TRY IT
Go through the records and extract every line with the word "none".

(MATERIAL PROVIDED)

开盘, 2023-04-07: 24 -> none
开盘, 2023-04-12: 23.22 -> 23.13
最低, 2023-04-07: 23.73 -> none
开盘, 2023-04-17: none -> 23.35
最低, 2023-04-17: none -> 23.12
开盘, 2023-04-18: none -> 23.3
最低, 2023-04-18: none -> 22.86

(End MATERIAL PROVIDED)
(MATERIAL PROVIDED)

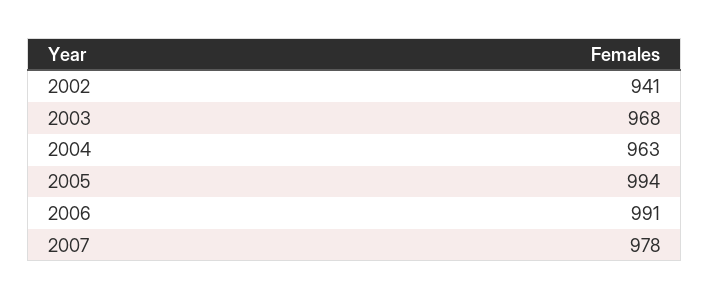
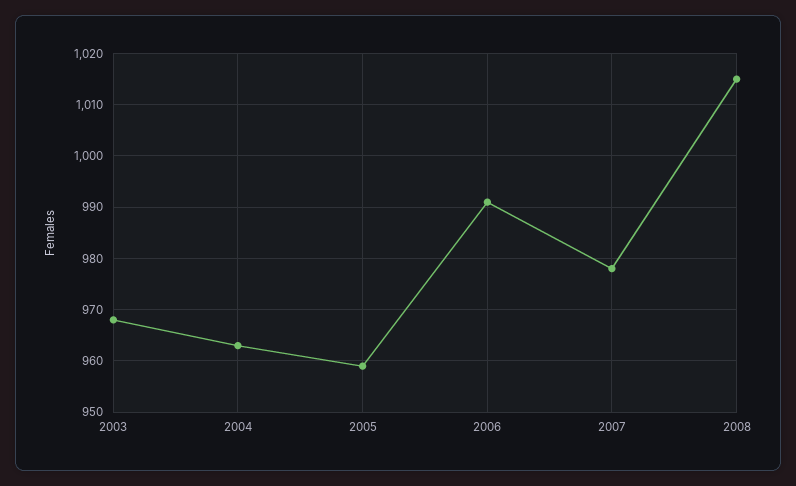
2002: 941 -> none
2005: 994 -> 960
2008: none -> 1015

(End MATERIAL PROVIDED)
(MATERIAL PROVIDED)

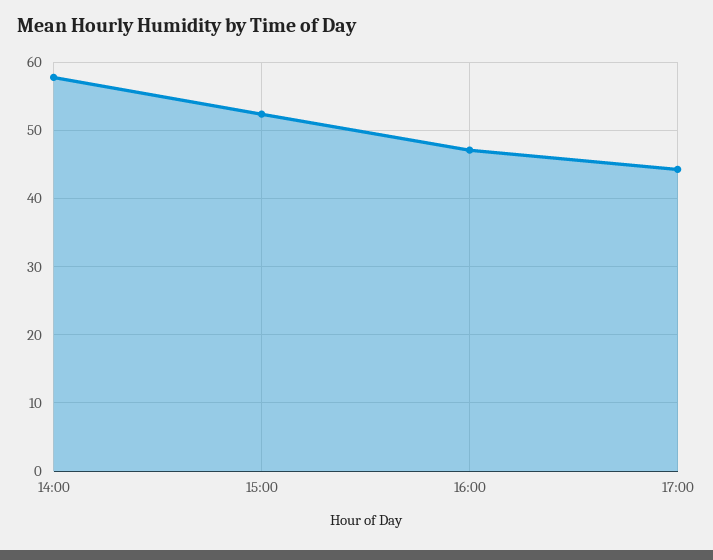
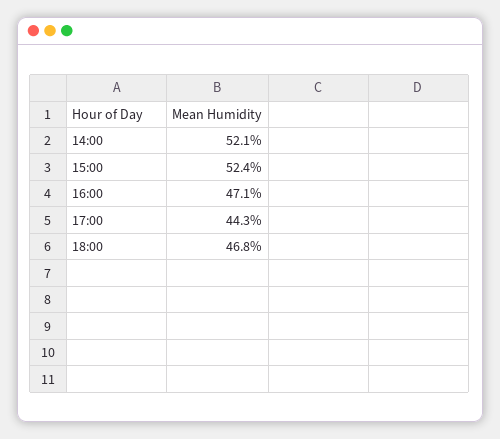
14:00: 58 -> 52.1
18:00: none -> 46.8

(End MATERIAL PROVIDED)

ANSWER BOX
开盘, 2023-04-07: 24 -> none
最低, 2023-04-07: 23.73 -> none
开盘, 2023-04-17: none -> 23.35
最低, 2023-04-17: none -> 23.12
开盘, 2023-04-18: none -> 23.3
最低, 2023-04-18: none -> 22.86
2002: 941 -> none
2008: none -> 1015
18:00: none -> 46.8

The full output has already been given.